__TASK GOAL__:
Write out every line exactly, from the first line of the records below through the line that contains "[774,561,835,577] feat: ->".

======== LISTED ENTRIES

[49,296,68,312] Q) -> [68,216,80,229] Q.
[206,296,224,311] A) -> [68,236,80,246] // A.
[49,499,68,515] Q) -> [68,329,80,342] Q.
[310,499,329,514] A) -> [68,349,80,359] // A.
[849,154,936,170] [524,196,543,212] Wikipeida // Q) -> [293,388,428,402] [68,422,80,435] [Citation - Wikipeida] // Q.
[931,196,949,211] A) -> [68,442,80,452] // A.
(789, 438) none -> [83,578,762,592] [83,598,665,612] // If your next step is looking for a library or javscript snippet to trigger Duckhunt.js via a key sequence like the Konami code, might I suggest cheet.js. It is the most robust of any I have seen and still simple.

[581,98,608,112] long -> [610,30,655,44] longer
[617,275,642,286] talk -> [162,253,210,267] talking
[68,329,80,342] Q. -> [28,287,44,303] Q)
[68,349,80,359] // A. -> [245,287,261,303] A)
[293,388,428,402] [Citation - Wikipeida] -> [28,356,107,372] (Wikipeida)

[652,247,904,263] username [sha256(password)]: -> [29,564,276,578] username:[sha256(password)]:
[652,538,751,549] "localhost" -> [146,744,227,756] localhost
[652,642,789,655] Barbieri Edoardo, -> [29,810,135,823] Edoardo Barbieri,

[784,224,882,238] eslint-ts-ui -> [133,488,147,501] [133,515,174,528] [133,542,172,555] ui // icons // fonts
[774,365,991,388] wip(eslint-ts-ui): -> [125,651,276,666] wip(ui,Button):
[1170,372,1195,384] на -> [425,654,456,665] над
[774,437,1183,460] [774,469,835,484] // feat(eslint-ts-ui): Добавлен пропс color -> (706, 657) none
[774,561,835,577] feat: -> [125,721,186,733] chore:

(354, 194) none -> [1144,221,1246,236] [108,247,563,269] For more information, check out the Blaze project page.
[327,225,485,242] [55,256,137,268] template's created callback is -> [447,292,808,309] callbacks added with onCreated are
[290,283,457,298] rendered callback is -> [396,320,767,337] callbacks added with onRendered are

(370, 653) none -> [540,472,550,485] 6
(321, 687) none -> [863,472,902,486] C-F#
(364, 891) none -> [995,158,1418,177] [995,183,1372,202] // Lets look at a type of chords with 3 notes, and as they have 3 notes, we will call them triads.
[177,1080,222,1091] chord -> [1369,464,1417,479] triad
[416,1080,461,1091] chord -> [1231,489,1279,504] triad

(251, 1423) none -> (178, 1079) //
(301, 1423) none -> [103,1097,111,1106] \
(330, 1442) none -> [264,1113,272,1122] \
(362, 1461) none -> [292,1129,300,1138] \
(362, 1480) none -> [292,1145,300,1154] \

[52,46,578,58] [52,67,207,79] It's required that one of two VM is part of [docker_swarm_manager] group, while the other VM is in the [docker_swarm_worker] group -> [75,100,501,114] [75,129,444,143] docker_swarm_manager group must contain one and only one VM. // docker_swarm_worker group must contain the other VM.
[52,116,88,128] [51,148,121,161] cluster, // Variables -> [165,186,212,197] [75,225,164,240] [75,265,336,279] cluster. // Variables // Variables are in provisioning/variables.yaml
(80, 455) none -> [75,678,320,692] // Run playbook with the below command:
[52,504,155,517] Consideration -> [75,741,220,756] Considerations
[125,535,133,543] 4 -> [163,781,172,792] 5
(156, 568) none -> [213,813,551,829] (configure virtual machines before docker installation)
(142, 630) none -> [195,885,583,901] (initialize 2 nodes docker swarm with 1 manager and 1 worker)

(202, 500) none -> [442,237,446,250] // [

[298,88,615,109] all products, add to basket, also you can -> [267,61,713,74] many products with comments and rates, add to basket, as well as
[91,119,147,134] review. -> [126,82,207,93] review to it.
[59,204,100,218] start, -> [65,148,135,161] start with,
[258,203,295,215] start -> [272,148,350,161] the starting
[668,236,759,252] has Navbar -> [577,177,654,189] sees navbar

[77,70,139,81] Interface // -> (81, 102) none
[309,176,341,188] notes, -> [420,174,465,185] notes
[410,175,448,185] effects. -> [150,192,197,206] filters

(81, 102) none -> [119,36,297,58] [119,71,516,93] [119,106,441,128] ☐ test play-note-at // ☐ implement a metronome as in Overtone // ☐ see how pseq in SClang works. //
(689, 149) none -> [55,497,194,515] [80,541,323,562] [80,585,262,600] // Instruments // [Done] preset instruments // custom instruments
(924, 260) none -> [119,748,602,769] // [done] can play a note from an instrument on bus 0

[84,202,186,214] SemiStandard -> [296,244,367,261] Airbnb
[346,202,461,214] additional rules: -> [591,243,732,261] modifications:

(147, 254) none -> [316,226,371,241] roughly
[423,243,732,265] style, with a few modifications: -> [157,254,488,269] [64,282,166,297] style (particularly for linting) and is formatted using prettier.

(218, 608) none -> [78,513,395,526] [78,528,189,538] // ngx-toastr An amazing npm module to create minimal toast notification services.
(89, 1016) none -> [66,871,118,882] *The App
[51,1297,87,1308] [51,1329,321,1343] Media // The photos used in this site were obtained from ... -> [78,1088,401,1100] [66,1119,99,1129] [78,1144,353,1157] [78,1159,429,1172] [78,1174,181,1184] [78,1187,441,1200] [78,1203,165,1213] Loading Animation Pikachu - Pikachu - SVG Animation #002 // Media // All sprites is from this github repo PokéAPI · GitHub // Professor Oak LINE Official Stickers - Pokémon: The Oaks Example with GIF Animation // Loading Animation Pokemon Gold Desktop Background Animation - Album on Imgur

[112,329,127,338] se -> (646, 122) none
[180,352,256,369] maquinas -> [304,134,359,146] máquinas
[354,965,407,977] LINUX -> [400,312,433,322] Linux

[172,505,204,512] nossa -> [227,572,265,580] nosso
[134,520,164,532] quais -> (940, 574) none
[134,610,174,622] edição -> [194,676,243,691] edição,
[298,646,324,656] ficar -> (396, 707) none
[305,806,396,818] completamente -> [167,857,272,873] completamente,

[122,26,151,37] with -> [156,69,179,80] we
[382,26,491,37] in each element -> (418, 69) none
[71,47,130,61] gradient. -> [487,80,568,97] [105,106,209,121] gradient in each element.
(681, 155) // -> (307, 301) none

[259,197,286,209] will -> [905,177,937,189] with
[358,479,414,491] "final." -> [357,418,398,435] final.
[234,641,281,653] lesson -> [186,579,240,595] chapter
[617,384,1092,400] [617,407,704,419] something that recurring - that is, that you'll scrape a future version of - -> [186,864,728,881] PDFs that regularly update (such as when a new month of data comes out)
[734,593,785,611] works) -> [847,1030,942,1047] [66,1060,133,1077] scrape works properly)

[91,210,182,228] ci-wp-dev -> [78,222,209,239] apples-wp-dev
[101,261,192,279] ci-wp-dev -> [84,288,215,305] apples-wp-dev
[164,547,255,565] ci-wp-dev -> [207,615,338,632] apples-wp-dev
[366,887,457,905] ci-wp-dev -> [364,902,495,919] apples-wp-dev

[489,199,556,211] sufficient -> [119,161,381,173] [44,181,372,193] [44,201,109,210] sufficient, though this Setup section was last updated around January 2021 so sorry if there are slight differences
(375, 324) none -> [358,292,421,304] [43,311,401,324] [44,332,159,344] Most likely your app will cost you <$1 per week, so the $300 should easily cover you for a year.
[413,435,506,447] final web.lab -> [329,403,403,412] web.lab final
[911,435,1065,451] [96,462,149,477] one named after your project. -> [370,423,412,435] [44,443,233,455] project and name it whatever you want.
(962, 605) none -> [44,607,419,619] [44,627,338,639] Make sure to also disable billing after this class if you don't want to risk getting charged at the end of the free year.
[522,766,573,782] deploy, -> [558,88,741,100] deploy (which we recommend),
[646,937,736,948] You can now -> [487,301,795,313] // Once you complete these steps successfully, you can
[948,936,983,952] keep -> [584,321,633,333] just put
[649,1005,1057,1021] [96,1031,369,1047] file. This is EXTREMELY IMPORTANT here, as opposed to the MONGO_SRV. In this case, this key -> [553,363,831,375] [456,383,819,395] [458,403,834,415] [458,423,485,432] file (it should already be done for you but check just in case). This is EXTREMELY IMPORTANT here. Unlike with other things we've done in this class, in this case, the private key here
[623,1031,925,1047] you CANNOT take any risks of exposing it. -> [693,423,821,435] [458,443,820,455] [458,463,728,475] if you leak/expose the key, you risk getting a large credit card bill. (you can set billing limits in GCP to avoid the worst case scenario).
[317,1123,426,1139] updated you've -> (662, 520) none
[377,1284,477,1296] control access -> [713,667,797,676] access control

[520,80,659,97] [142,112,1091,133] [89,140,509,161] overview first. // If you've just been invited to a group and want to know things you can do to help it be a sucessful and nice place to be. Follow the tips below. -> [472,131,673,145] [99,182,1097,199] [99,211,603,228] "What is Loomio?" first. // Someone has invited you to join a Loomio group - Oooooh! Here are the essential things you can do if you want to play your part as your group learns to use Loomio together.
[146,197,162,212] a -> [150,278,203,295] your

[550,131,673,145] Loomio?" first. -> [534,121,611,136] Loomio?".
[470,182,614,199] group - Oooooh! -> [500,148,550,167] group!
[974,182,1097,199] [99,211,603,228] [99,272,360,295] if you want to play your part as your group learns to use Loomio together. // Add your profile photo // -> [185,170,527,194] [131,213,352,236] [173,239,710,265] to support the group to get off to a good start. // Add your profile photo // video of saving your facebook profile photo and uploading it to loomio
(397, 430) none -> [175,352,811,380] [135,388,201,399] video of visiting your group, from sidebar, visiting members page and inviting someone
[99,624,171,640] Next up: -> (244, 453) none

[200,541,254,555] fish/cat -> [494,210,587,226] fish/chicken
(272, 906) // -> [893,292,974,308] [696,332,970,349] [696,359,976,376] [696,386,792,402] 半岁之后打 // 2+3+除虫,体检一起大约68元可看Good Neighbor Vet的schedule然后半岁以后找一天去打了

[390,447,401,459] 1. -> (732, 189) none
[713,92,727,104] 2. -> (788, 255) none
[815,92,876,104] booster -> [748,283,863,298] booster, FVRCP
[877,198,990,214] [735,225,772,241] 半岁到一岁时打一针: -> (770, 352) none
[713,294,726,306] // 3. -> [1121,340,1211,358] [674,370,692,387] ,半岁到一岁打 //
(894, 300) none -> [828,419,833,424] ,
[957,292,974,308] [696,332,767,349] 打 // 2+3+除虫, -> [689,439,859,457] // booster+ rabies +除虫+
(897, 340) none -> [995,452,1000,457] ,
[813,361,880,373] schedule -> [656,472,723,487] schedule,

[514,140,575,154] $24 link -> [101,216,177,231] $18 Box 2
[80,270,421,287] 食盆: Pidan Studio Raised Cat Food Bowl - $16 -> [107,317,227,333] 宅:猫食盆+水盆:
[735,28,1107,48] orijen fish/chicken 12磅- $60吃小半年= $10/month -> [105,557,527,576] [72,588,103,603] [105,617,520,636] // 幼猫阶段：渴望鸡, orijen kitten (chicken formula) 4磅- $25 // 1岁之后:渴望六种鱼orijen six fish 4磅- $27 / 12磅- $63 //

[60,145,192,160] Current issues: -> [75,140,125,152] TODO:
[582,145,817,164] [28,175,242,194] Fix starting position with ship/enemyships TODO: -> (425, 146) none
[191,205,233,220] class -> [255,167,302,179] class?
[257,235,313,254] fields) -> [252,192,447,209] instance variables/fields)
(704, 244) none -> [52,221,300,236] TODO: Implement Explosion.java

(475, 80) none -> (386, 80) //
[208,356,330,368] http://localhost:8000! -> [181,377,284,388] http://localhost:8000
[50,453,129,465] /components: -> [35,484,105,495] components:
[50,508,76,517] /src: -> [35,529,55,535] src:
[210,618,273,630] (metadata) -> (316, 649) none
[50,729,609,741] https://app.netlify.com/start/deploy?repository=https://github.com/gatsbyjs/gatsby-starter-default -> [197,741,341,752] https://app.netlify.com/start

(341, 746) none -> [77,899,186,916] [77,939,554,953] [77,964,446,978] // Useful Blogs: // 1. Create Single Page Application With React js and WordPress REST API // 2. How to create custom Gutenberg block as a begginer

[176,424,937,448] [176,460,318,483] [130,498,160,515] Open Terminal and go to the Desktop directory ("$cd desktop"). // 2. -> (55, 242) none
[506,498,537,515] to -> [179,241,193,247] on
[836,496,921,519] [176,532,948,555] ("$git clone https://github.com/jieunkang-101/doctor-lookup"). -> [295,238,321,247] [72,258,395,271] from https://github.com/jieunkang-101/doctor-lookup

================

__FINAL ANSWER__:
[49,296,68,312] Q) -> [68,216,80,229] Q.
[206,296,224,311] A) -> [68,236,80,246] // A.
[49,499,68,515] Q) -> [68,329,80,342] Q.
[310,499,329,514] A) -> [68,349,80,359] // A.
[849,154,936,170] [524,196,543,212] Wikipeida // Q) -> [293,388,428,402] [68,422,80,435] [Citation - Wikipeida] // Q.
[931,196,949,211] A) -> [68,442,80,452] // A.
(789, 438) none -> [83,578,762,592] [83,598,665,612] // If your next step is looking for a library or javscript snippet to trigger Duckhunt.js via a key sequence like the Konami code, might I suggest cheet.js. It is the most robust of any I have seen and still simple.

[581,98,608,112] long -> [610,30,655,44] longer
[617,275,642,286] talk -> [162,253,210,267] talking
[68,329,80,342] Q. -> [28,287,44,303] Q)
[68,349,80,359] // A. -> [245,287,261,303] A)
[293,388,428,402] [Citation - Wikipeida] -> [28,356,107,372] (Wikipeida)

[652,247,904,263] username [sha256(password)]: -> [29,564,276,578] username:[sha256(password)]:
[652,538,751,549] "localhost" -> [146,744,227,756] localhost
[652,642,789,655] Barbieri Edoardo, -> [29,810,135,823] Edoardo Barbieri,

[784,224,882,238] eslint-ts-ui -> [133,488,147,501] [133,515,174,528] [133,542,172,555] ui // icons // fonts
[774,365,991,388] wip(eslint-ts-ui): -> [125,651,276,666] wip(ui,Button):
[1170,372,1195,384] на -> [425,654,456,665] над
[774,437,1183,460] [774,469,835,484] // feat(eslint-ts-ui): Добавлен пропс color -> (706, 657) none
[774,561,835,577] feat: -> [125,721,186,733] chore:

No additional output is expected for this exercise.